Giter Site home page Giter Site logo

Comments (18)

enoperm avatar enoperm commented on May 24, 2024 1

Sorry for "hijacking" this issue, though I do believe what I have observed is not entirely unrelated to the current state of wasmer-go

I have played around with the library, really like the concept, though I have ran into some issues with memory usage.
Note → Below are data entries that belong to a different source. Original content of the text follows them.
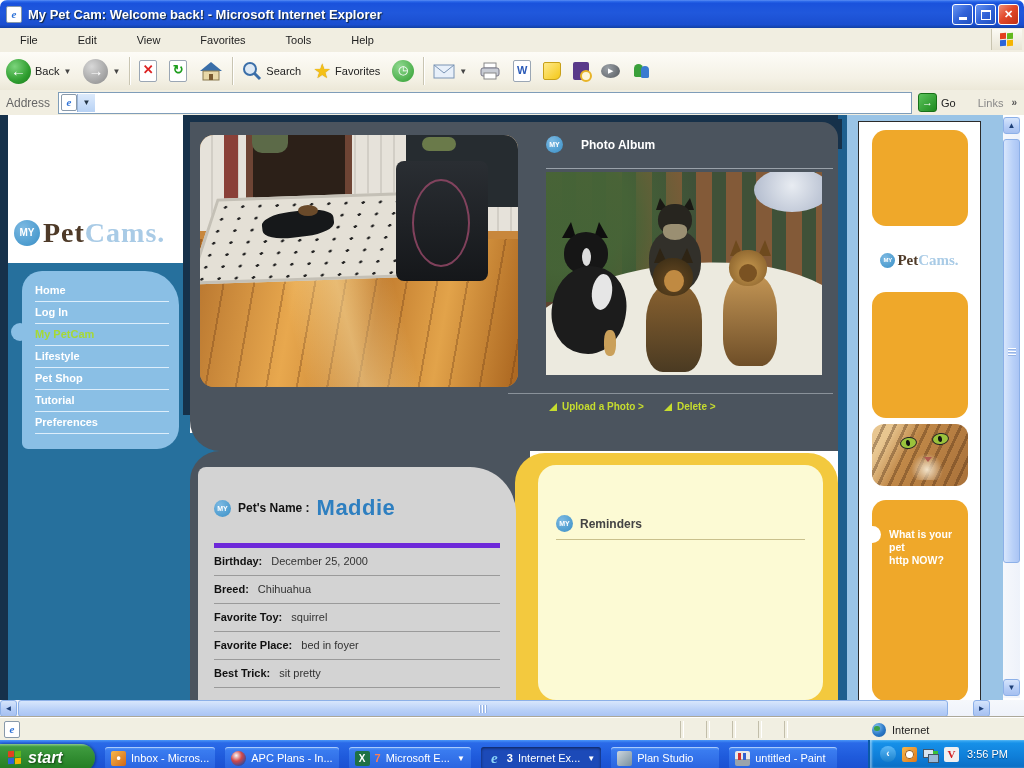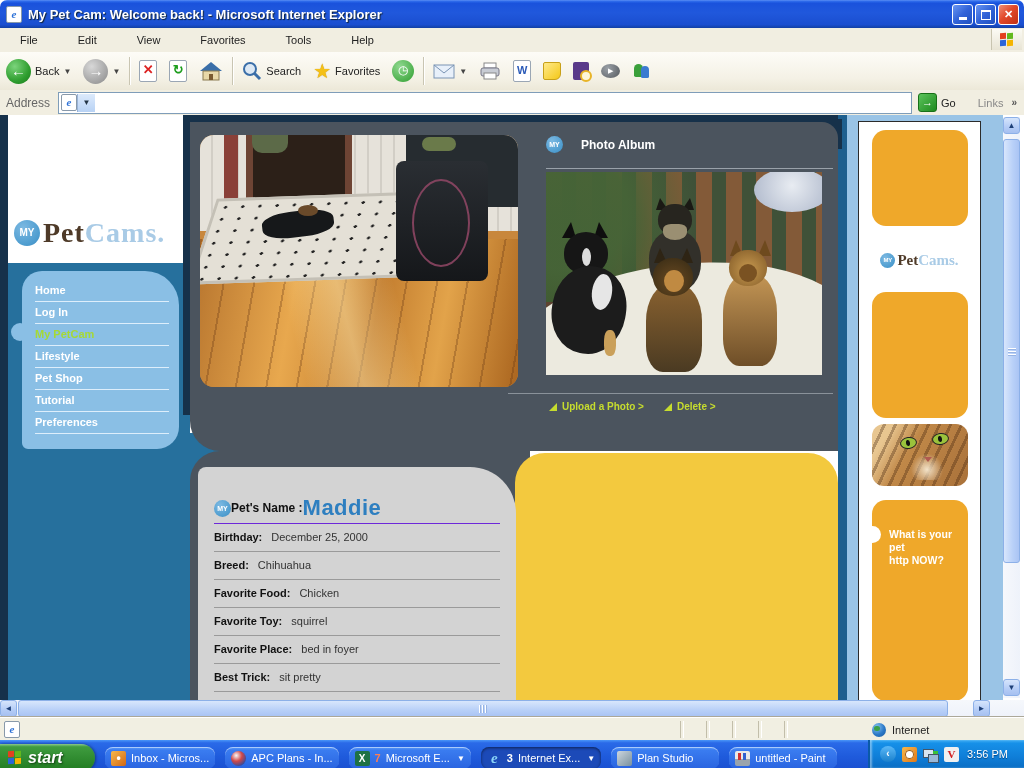"Pet's Name :" .pi-name-row { border-bottom: 1px solid #6d28d9 -> 5px solid #6d28d9; gap: 0 -> 7px; padding-bottom: 2px -> 22px }
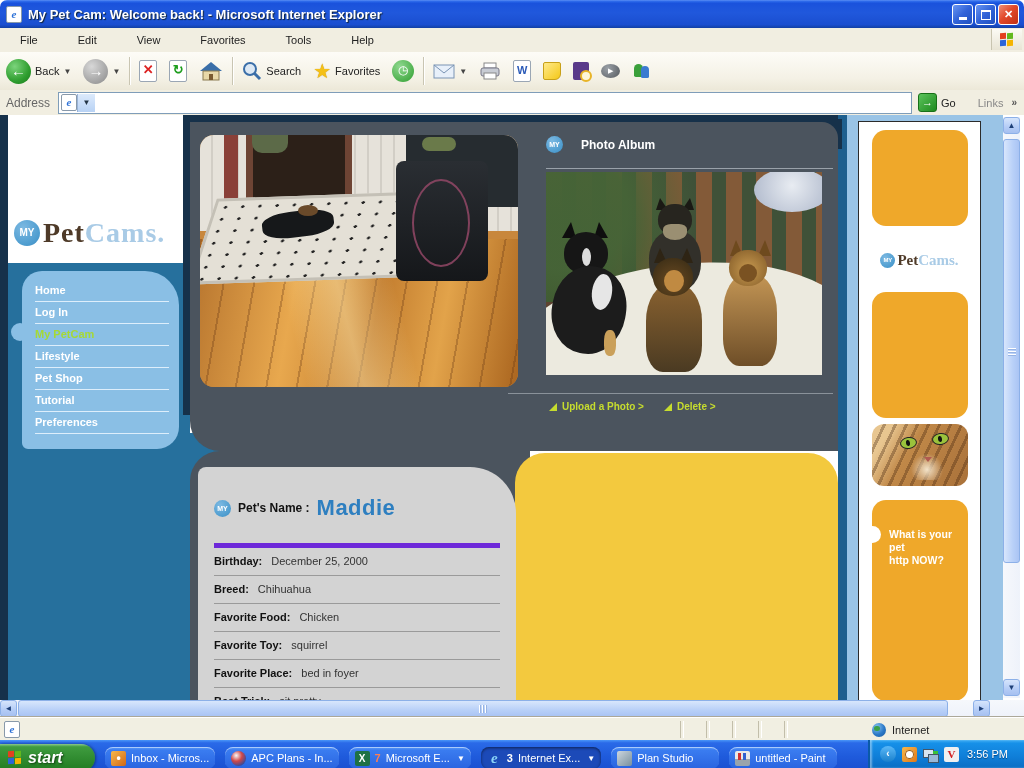"Reminders" div.abs { html: none -> <div> <div> <span>MY</span> <span>Reminders</span> </div> </div> }
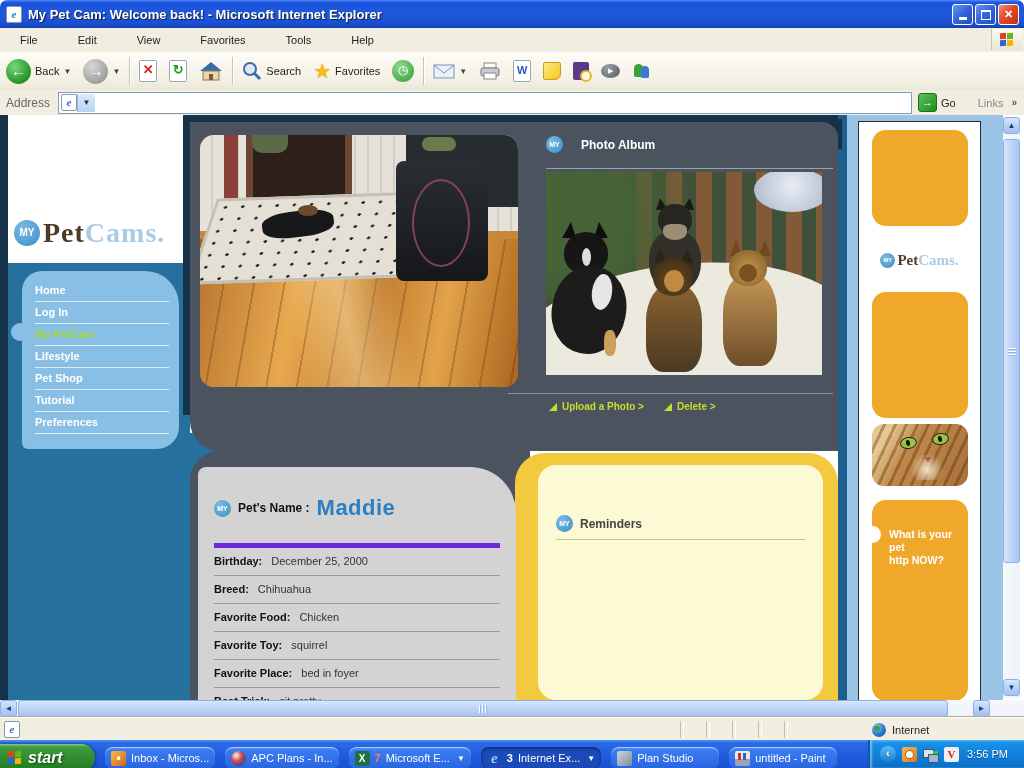"Favorite Food: Chicken" div.pi-row { html: <div><b>Favorite Food:</b><span>Chicken</span></div> -> none }
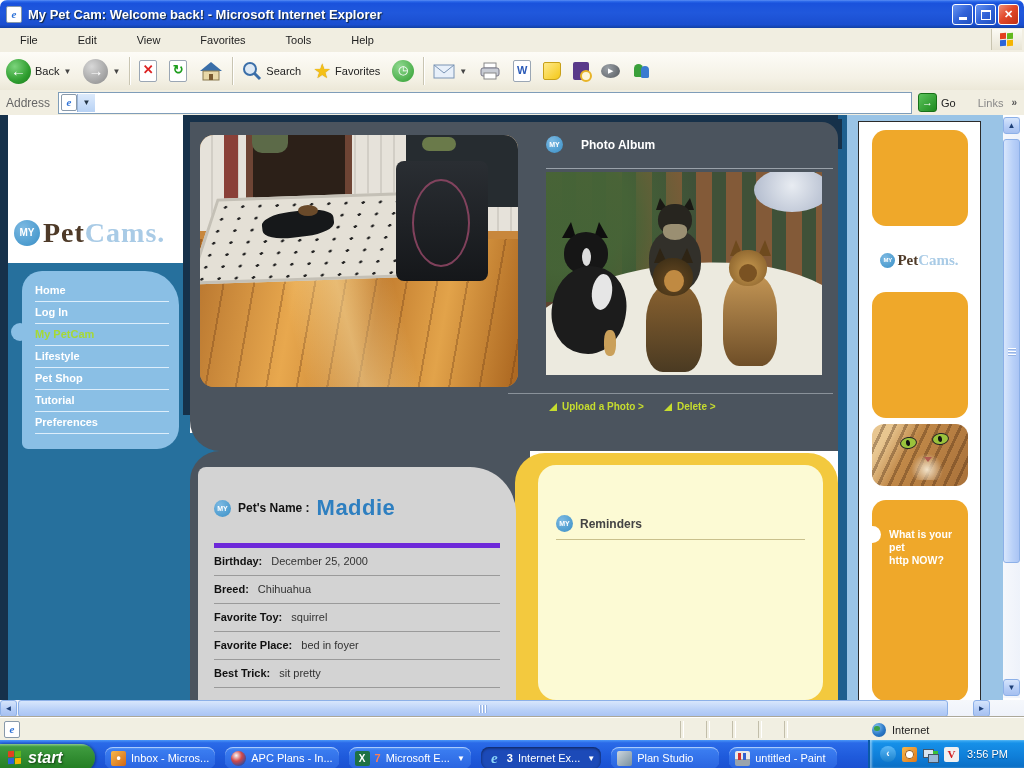"Inbox - Micros..." .taskbtn { border-radius: 8px -> 3px }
As an example, the code below demonstrates three separate issues:

  1. Using a single engine instance for a large number of queries will cause memory usage to climb until around 7GiBs or so, at which point all subsquent queries are stuck - I suspect it has to do with the allocator, though I have not verified it. I'm pretty sure a leak is involved somewhere because I do not think any state should be retained from just querying for nl.
  2. Using a single engine instance for a large number of queries that involve host-interop, will cause memory usage to climb until around 2GiBs, at which point I think the interop-related code uses an int32 to slice into WASM-allocated memory, resulting in a panic:
$ go run main.go -- --with-interop
2023/04/20 14:59:30
2023/04/20 15:00:53 trealla: query error: trealla: panic: runtime error: slice bounds out of range [-2130246640:]
exit status 1
  1. The reason I described the issue here lies with this leak. In theory, it is not an issue if a WASM application leaks any memory, since it is very cheap to to just throw it away and allocate one with a fresh slate... except doing so will consume memory infinitely. The runtime does not seem to ever release the instantiated WASM modules/memory, and the result is a far larger, and faster memory leak than just using a persistent instance.
package main

import (
	"context"
	"fmt"
	"log"
	"math/rand"
	"os"
	"time"

	"github.com/trealla-prolog/go/trealla"
)

func newEngine(ctx context.Context) (trealla.Prolog, error) {
	engine, err := trealla.New()
	if err != nil {
		return nil, err
	}

	err = engine.Register(ctx, "invoke", 1, trealla.Predicate(func(pl trealla.Prolog, subquery trealla.Subquery, goal trealla.Term) trealla.Term {
		v := fmt.Sprintf("%v", rand.Float64())
		return trealla.Compound{
			Functor: "invoke",
			Args: []trealla.Term{
				trealla.Atom(v),
			},
		}
	}))
	return engine, err
}

func main() {
	ctx, cancel := context.WithCancel(context.Background())
	defer cancel()

	engine, err := newEngine(ctx)
	if err != nil {
		log.Fatal(err)
	}

	log.Print()
	defer func() {
		recover()
		log.Print()
		os.Exit(2)
	}()

	getEngine := func() trealla.Prolog {
		return engine
	}

	// perhaps ugly, but suffices for testing
	query := `nl`
	for _, arg := range os.Args[1:] {
		switch arg {
		case "--with-interop":
			query = `invoke(A)`

		case "--with-new-instance":
			getEngine = func() trealla.Prolog {
				engine, _ := newEngine(ctx)
				return engine
			}
		}
	}

	for {
		func() {
			ctx, cancel := context.WithTimeout(ctx, 10*time.Second)
			defer cancel()
			engine := getEngine()
			doWork(ctx, query, engine)
		}()
	}
}

func doWork(ctx context.Context, query string, engine trealla.Prolog) {
	resultSet := engine.Query(ctx, query)
	defer resultSet.Close()

	for resultSet.Next(ctx) {
	}

	if err := resultSet.Err(); err != nil {
		log.Println(err)
		os.Exit(1)
	}
}

Since the alternative is getting stuck forever, I'm not entirely sure the int32 issue should be fixed just yet - I would personally prefer crashing and restarting to never getting anywhere at all, for one. But I think, assuming I'm not wrong about the source of the leak when each query is served by a new instance, a different WASM runtime might be more beneficial than it seems at first glance.

from go.

guregu avatar guregu commented on May 24, 2024 1

trealla-js looks fine so it shouldn't be a problem with Trealla itself. I think the issue here is we hold a global wasmer.Store which probably just infinitely accumulates memory. So we'd need to instantiate a new module for each Prolog to avoid that, but then we run into the wasmer-go bug you linked. I'll see about using a different library.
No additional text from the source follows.